Maetschke Stefan R, Madhamshettiwar Piyush B, Davis Melissa J, Ragan Mark A
Institute for Molecular Bioscience and ARC Centre of Excellence in Bioinformatics, Brisbane, QLD 4072, Australia, Tel.: 61 7 3346 2616; Fax: 61 7 3346 2101;
Brief Bioinform. 2014 Mar;15(2):195-211. doi: 10.1093/bib/bbt034. Epub 2013 May 21.

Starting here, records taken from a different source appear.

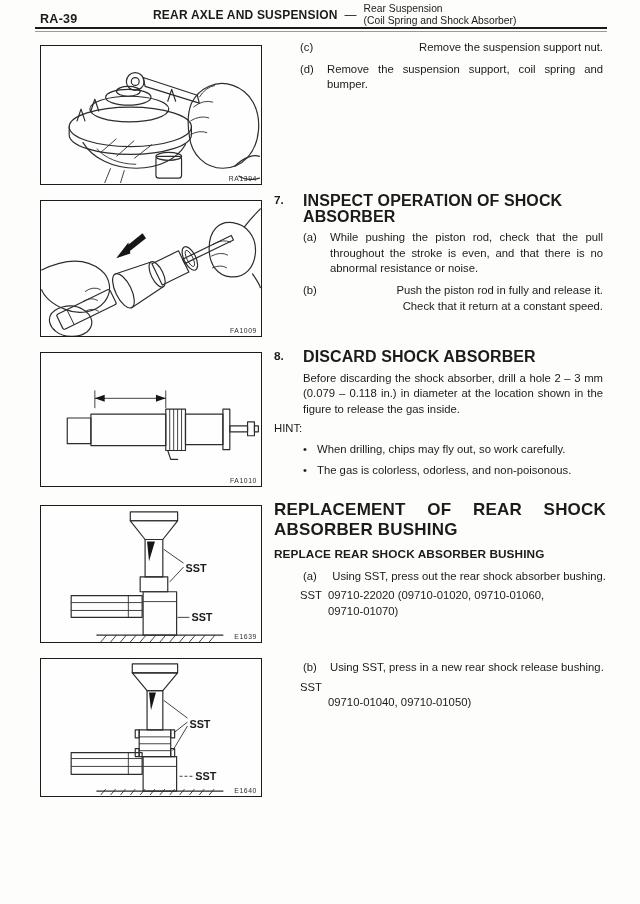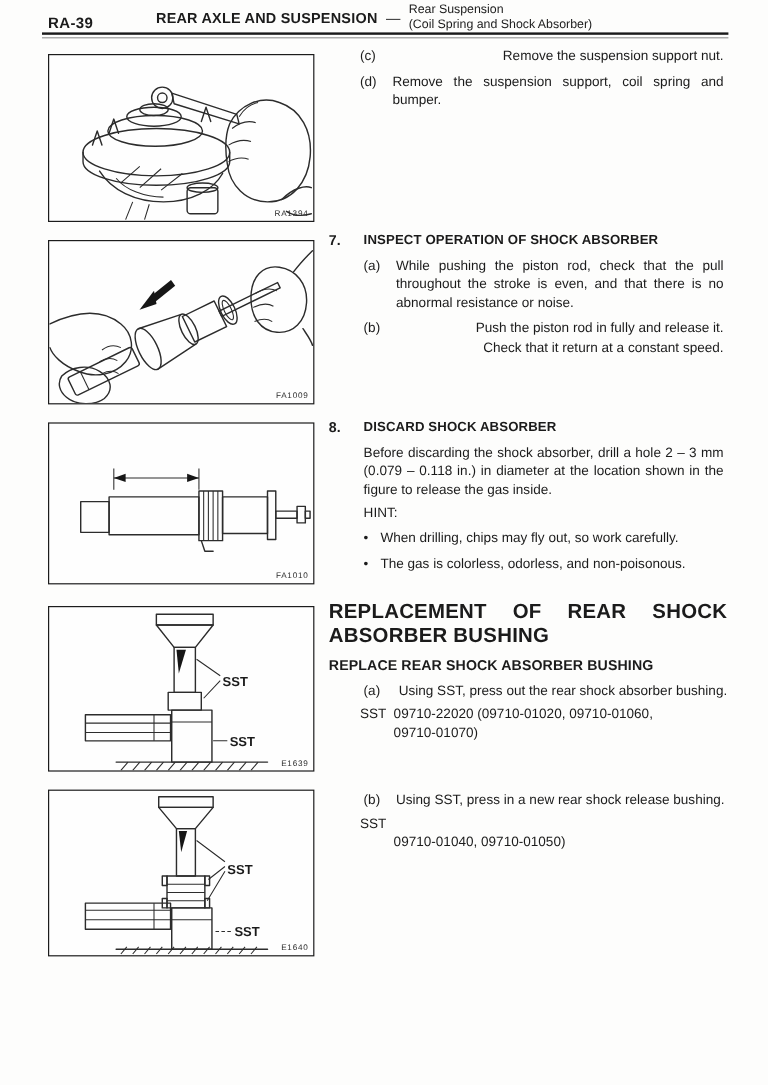--- a/index.html
+++ b/index.html
@@ -10,7 +10,7 @@
   }
   
   .pagenum { position:absolute; left:40px; top:12px; font-size:12.5px; font-weight:bold; letter-spacing:.3px; }
-  .hdr { position:absolute; left:130px; top:3px; display:flex; align-items:center; gap:7px; }
+  .hdr { position:absolute; left:153px; top:3px; display:flex; align-items:center; gap:7px; }
   .hdr-title { font-size:12px; font-weight:bold; letter-spacing:.2px; }
   .hdr-dash { font-size:12px; }
   .hdr-sub { font-size:10.3px; line-height:11.5px; }

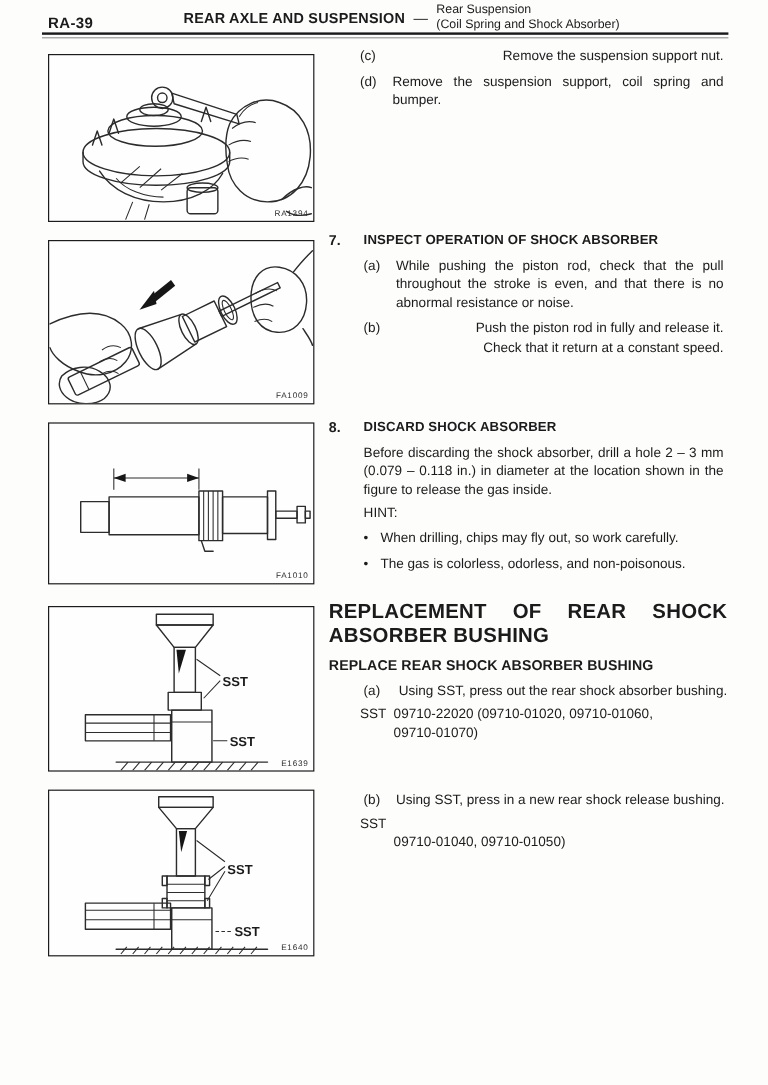--- a/index.html
+++ b/index.html
@@ -28,7 +28,7 @@
   .tb { position:absolute; font-size:11.3px; line-height:15.6px; }
   .headrow { display:flex; }
   .headrow .num { width:29px; flex:none; font-weight:bold; font-size:11.8px; }
-  .headrow .ttl { font-weight:bold; font-size:11px; letter-spacing:.1px; }
+  .headrow .ttl { font-weight:bold; font-size:16px; letter-spacing:.1px; }
   .items { margin-left:29px; }
   .item { display:flex; margin-top:6px; }
   .item .lbl { width:27px; flex:none; }

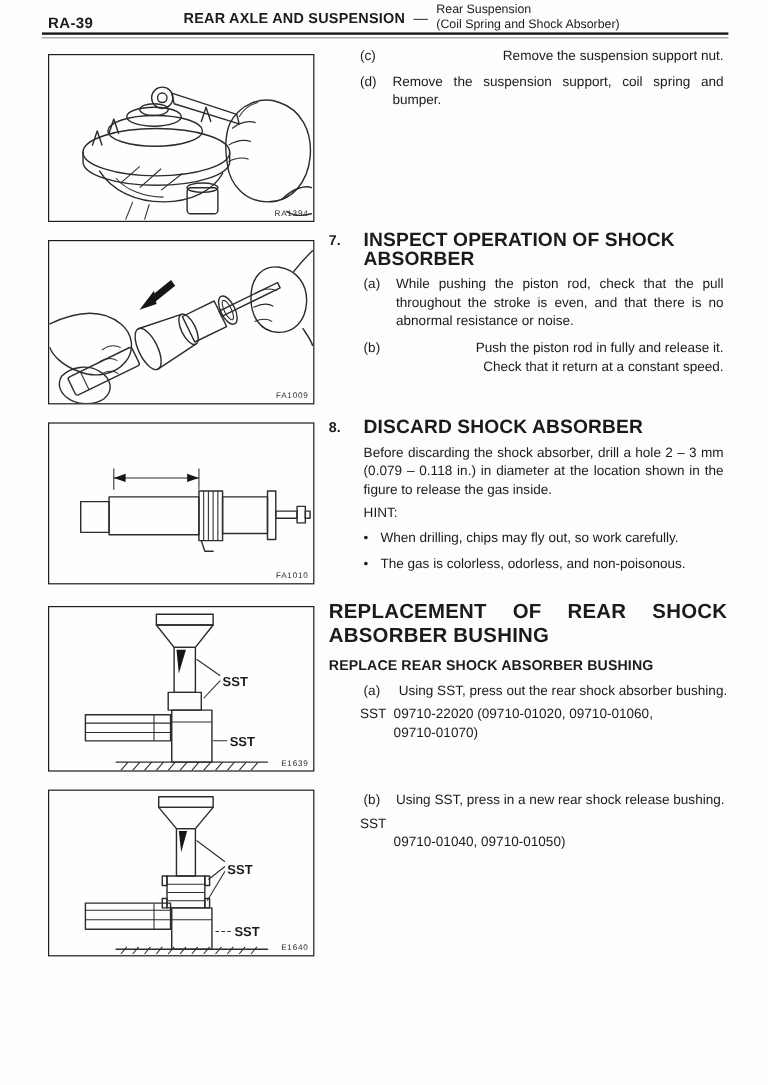--- a/index.html
+++ b/index.html
@@ -35,7 +35,7 @@
   .item .txt { flex:1; text-align:justify; }
   .item .txt.nj { text-align:right; }
   .para { margin-left:29px; margin-top:6px; text-align:justify; }
-  .hint { margin-left:29px; margin-top:4px; }
+  .hint { margin-top:4px; }
   .bullet-row { display:flex; margin-left:29px; margin-top:5px; }
   .bullet-row .b { width:14px; flex:none; }
   .sst { display:flex; margin-left:26px; margin-top:4px; }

Inference of gene regulatory network from expression data is a challenging task. Many methods have been developed to this purpose but a comprehensive evaluation that covers unsupervised, semi-supervised and supervised methods, and provides guidelines for their practical application, is lacking. We performed an extensive evaluation of inference methods on simulated and experimental expression data. The results reveal low prediction accuracies for unsupervised techniques with the notable exception of the Z-SCORE method on knockout data. In all other cases, the supervised approach achieved the highest accuracies and even in a semi-supervised setting with small numbers of only positive samples, outperformed the unsupervised techniques.
从表达数据推断基因调控网络是一项具有挑战性的任务。为此已经开发了许多方法,但缺乏涵盖无监督、半监督和监督方法的全面评估,也没有为它们的实际应用提供指导方针。我们对模拟和实验表达数据的推断方法进行了广泛评估。结果表明,无监督技术的预测准确率较低,但Z-SCORE方法在基因敲除数据上是个显著例外。在所有其他情况下,监督方法实现了最高准确率,即使在只有少量正样本的半监督设置中,也优于无监督技术。